Q: What's the best part about your job?
A: I get to ensure that people have lives after they make mistakes.

Q: What's the worst part about your job?
A: The worst part is that when I am not successful, and somebody loses their liberty, it's the worst feeling in the entire world. I get very close with my clients, and I could really list for you every one of my losses. But I hardly remember the wins. The losses stick with you for a long, long time.

Q: What's the one most important thing that experience has taught you?
A: Patience. Practicing law is not a sprint. It's a marathon. Young lawyers are always in a rush to do things, and today, when I'm lecturing young lawyers, I always say, 'Listen, take a deep breath, analyze the problem, and take a step back before you take two steps forward.' Time is a good thing. Very few things in the law are done on an emergency basis. Even when you have an emergency, it normally takes you a day or two to get into court. So think about what you want to say, respect your adversaries and your opponents, always take the high road, and remember that the world is getting smaller, not bigger.

Q: What's the best career advice anyone has imparted on you?
A: Don't think about the financial gains, or the financial rewards. Just think about doing the best job you can possibly do for your client. And by doing that, you will be successful.

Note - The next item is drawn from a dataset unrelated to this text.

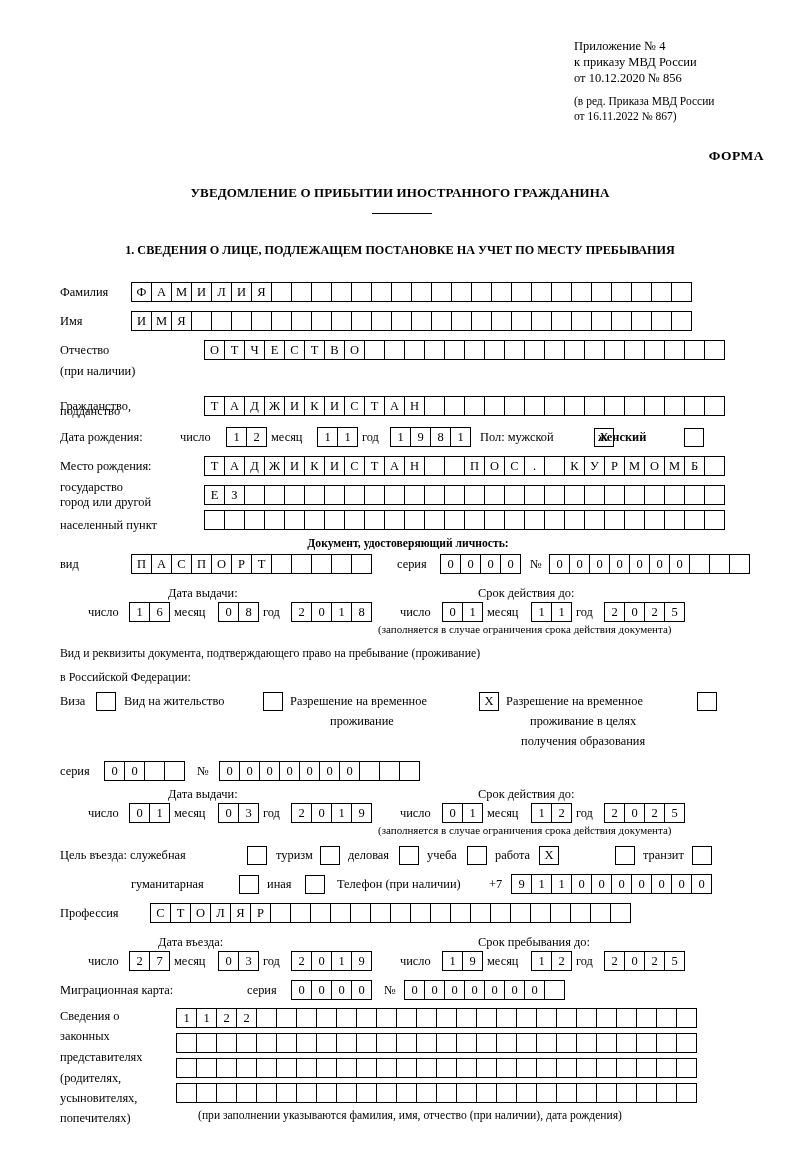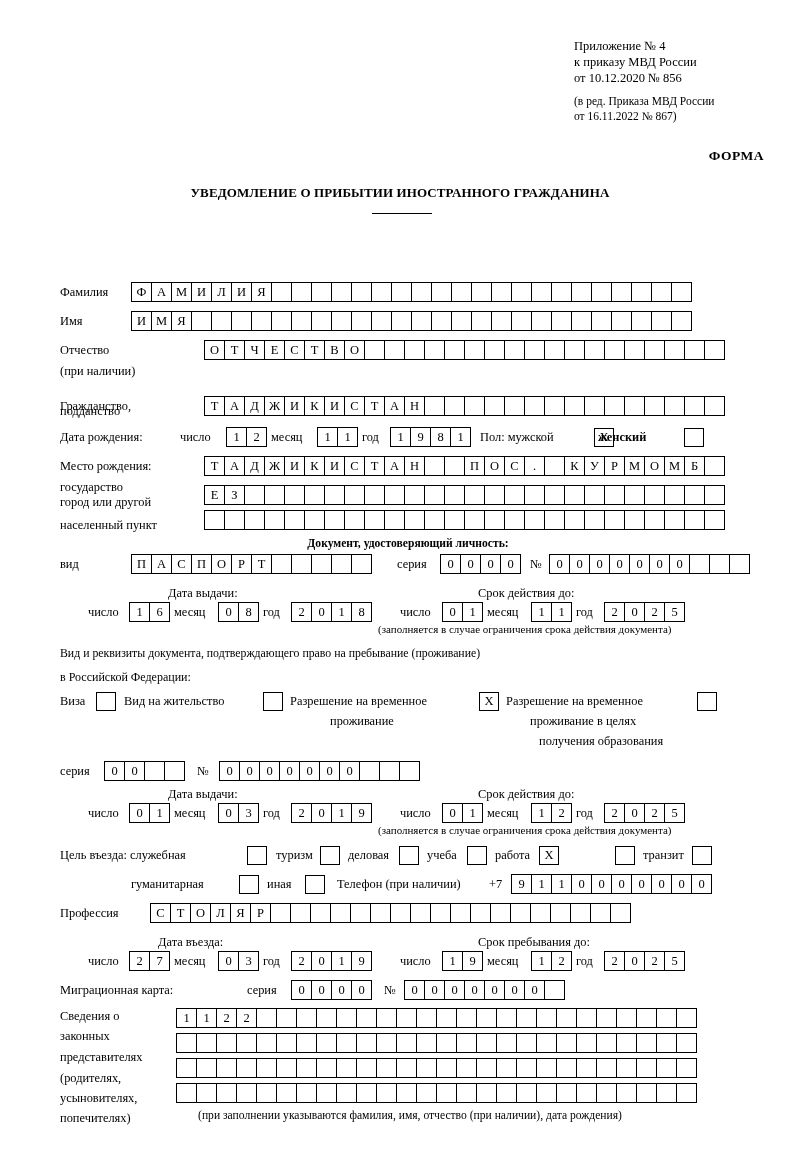"1. СВЕДЕНИЯ О ЛИЦЕ, ПОДЛЕЖАЩЕМ" div.section-title { html: none -> <div>1. СВЕДЕНИЯ О ЛИЦЕ, ПОДЛЕЖАЩЕМ ПОСТАНОВКЕ НА УЧЕТ ПО МЕСТУ ПРЕБЫВАНИЯ</div> }
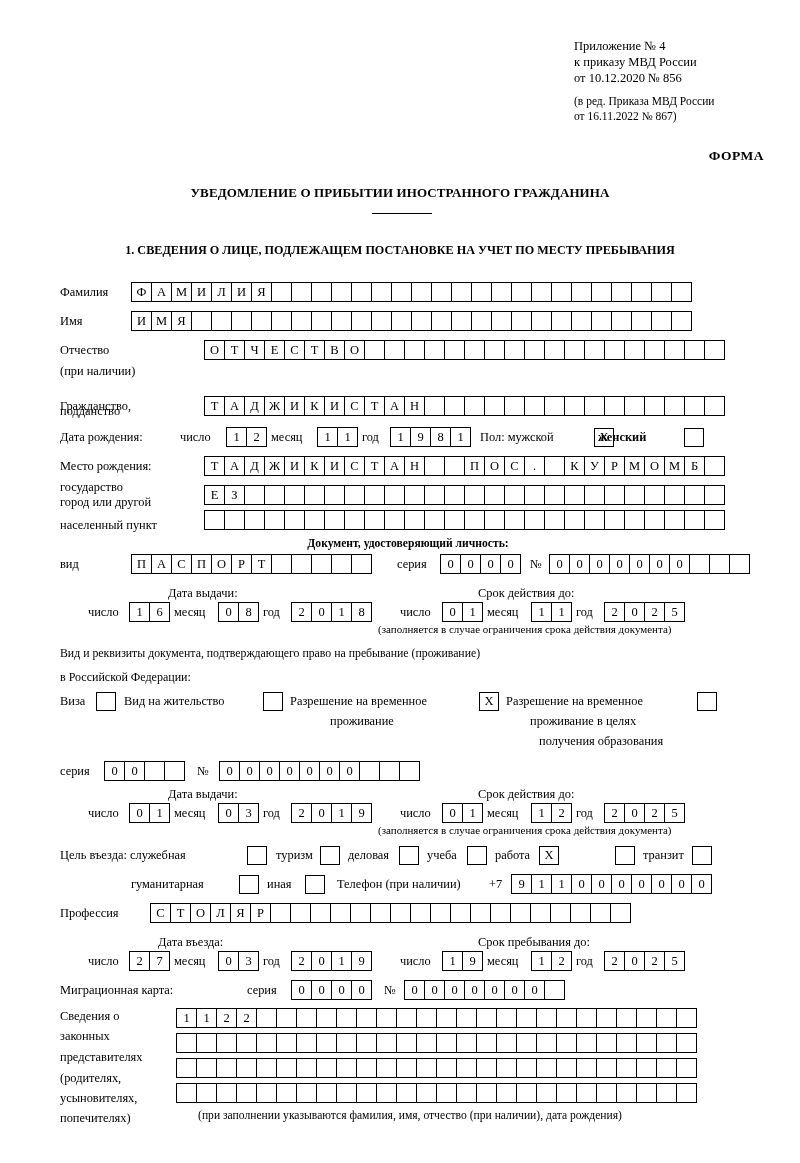"получения образования" span.lbl { margin-left: 18px -> none }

Q: What one thing would you do different/better if you could start it all over again?
A: I probably would have been more interested in my education at the time I was going through it than I was. Because now, at 54, my thirst and quest for knowledge is insatiable. I like to read things and learn things. And when I come across topics of which I'm not aware, I like to become aware of them. When you're younger, you're more concerned with going out and riding your bike or your motorcycle or whatever you're doing, and you don't want to spend the time that it takes to learn something and learn it well. So if I had it to do over again, I'd probably be a much more attentive student.

Q: What's your favorite South Florida charity?
A: It's not specific to South Florida, but my favorite charity is Susan G. Komen for the Cure. My mother survived breast cancer, so it's something that's been in our family and we like to be active with.